→ **Task statement**
Reproduce the entries shown below only from the line with "padding-left: none ->" down to the line with "color: #3b82f6 ->", keeping both end lines and copying each one exactly.

→ **Data for this task**
──────────

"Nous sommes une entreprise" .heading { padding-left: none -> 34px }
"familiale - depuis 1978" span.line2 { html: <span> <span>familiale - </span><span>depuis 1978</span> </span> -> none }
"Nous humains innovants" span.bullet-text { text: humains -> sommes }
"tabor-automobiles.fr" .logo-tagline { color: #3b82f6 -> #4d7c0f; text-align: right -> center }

──────────

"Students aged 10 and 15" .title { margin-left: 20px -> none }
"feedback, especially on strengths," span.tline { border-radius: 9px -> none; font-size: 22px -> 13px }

──────────

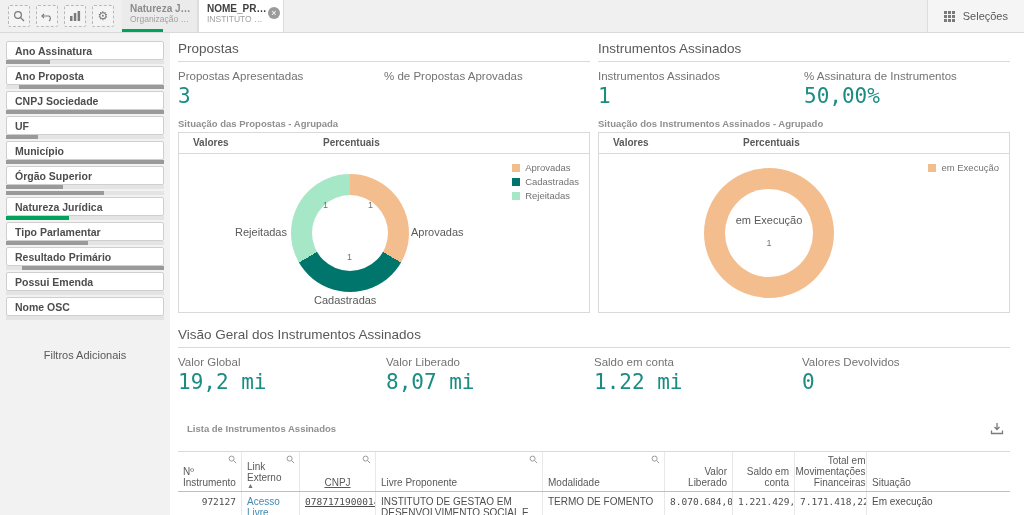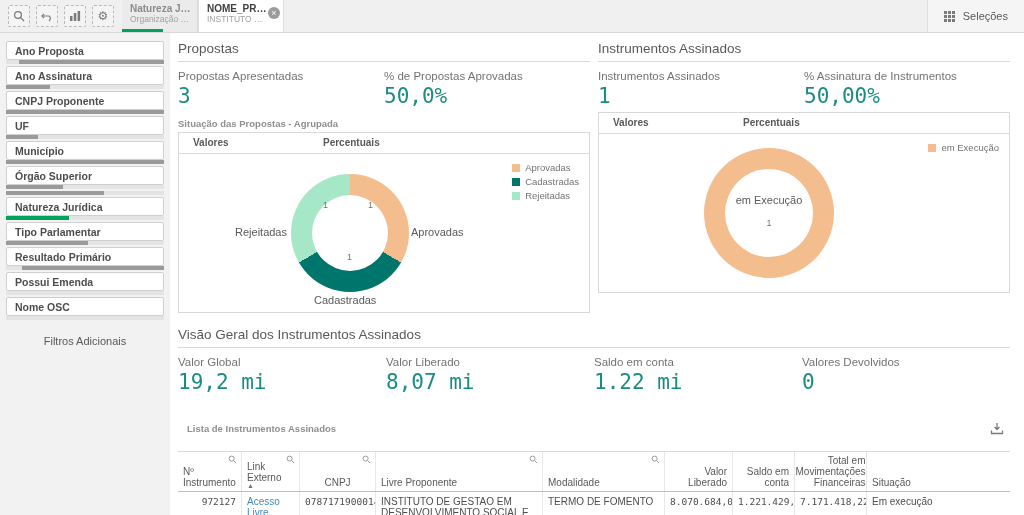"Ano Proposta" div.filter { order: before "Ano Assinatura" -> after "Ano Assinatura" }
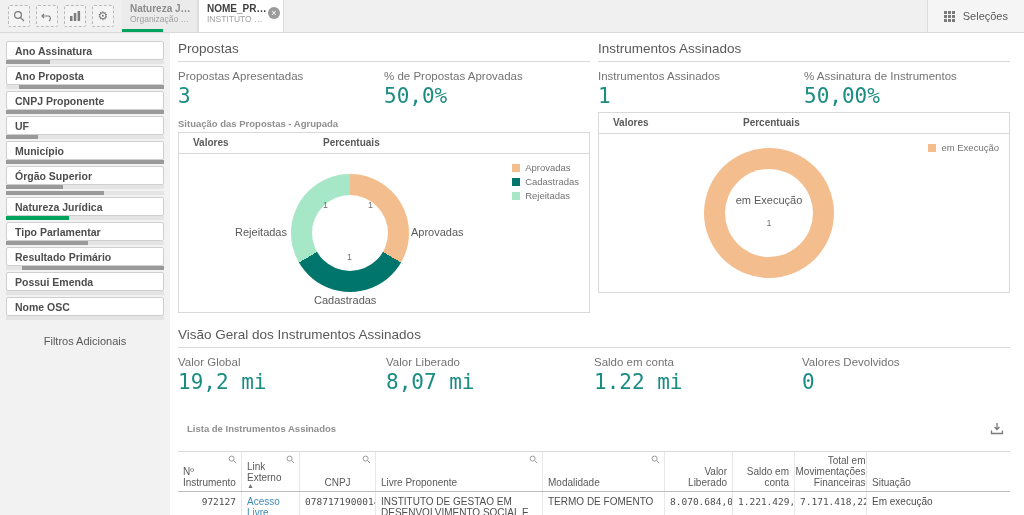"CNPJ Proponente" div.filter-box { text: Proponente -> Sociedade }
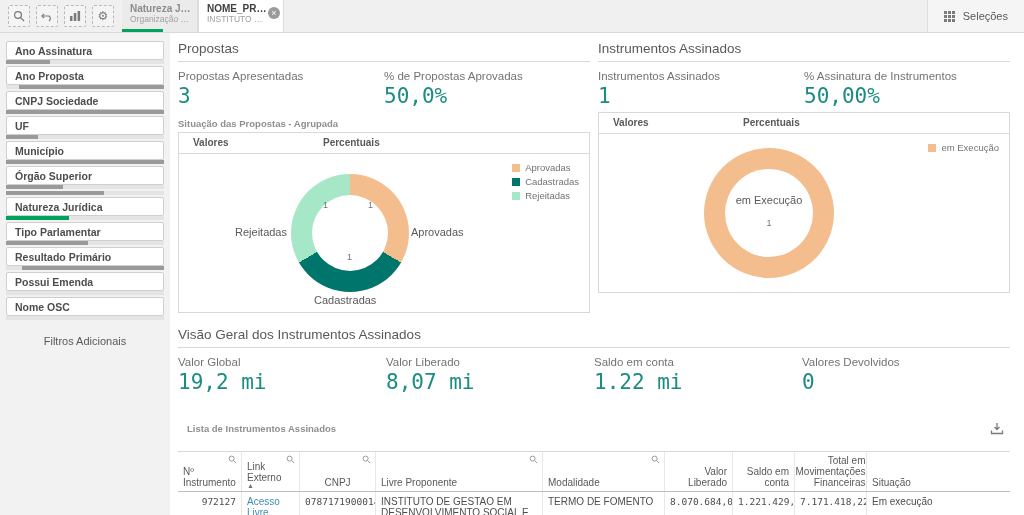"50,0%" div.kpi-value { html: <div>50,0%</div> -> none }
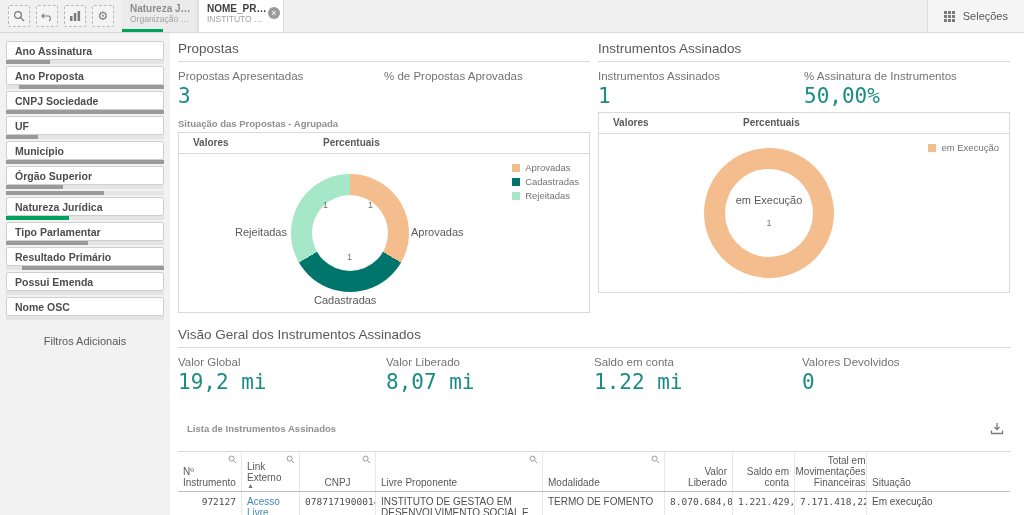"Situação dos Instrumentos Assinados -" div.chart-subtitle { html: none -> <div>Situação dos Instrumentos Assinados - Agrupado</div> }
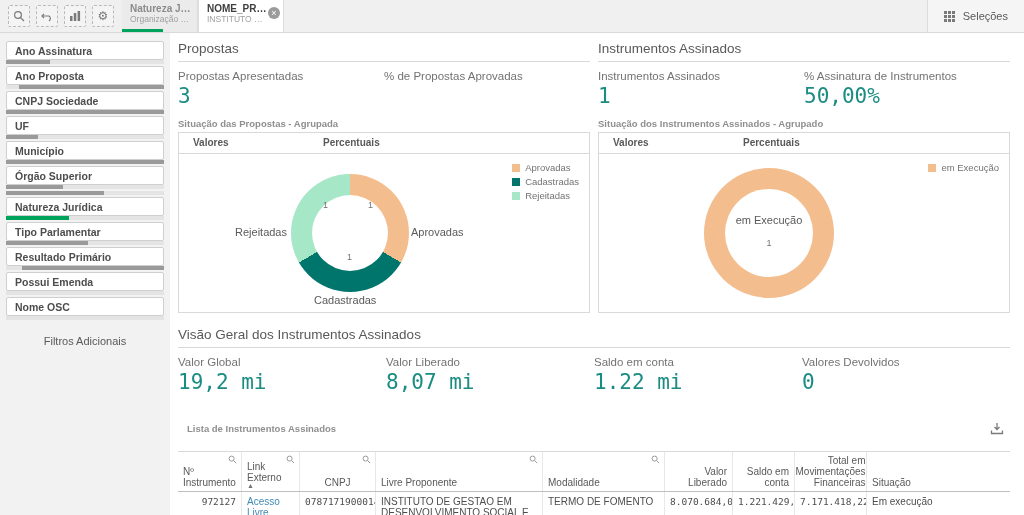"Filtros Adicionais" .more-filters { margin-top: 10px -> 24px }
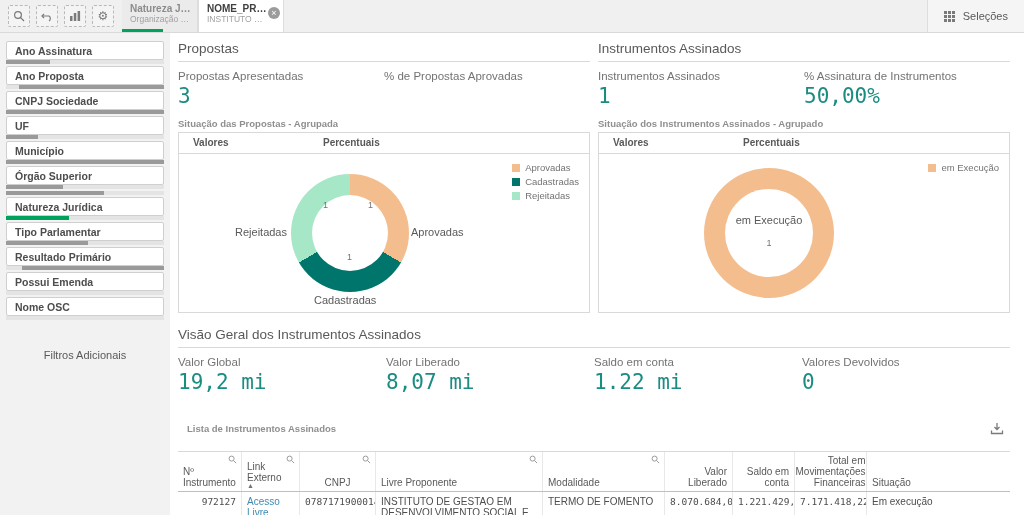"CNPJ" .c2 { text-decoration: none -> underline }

──────────

→ **Solution for this task**
"Nous sommes une entreprise" .heading { padding-left: none -> 34px }
"familiale - depuis 1978" span.line2 { html: <span> <span>familiale - </span><span>depuis 1978</span> </span> -> none }
"Nous humains innovants" span.bullet-text { text: humains -> sommes }
"tabor-automobiles.fr" .logo-tagline { color: #3b82f6 -> #4d7c0f; text-align: right -> center }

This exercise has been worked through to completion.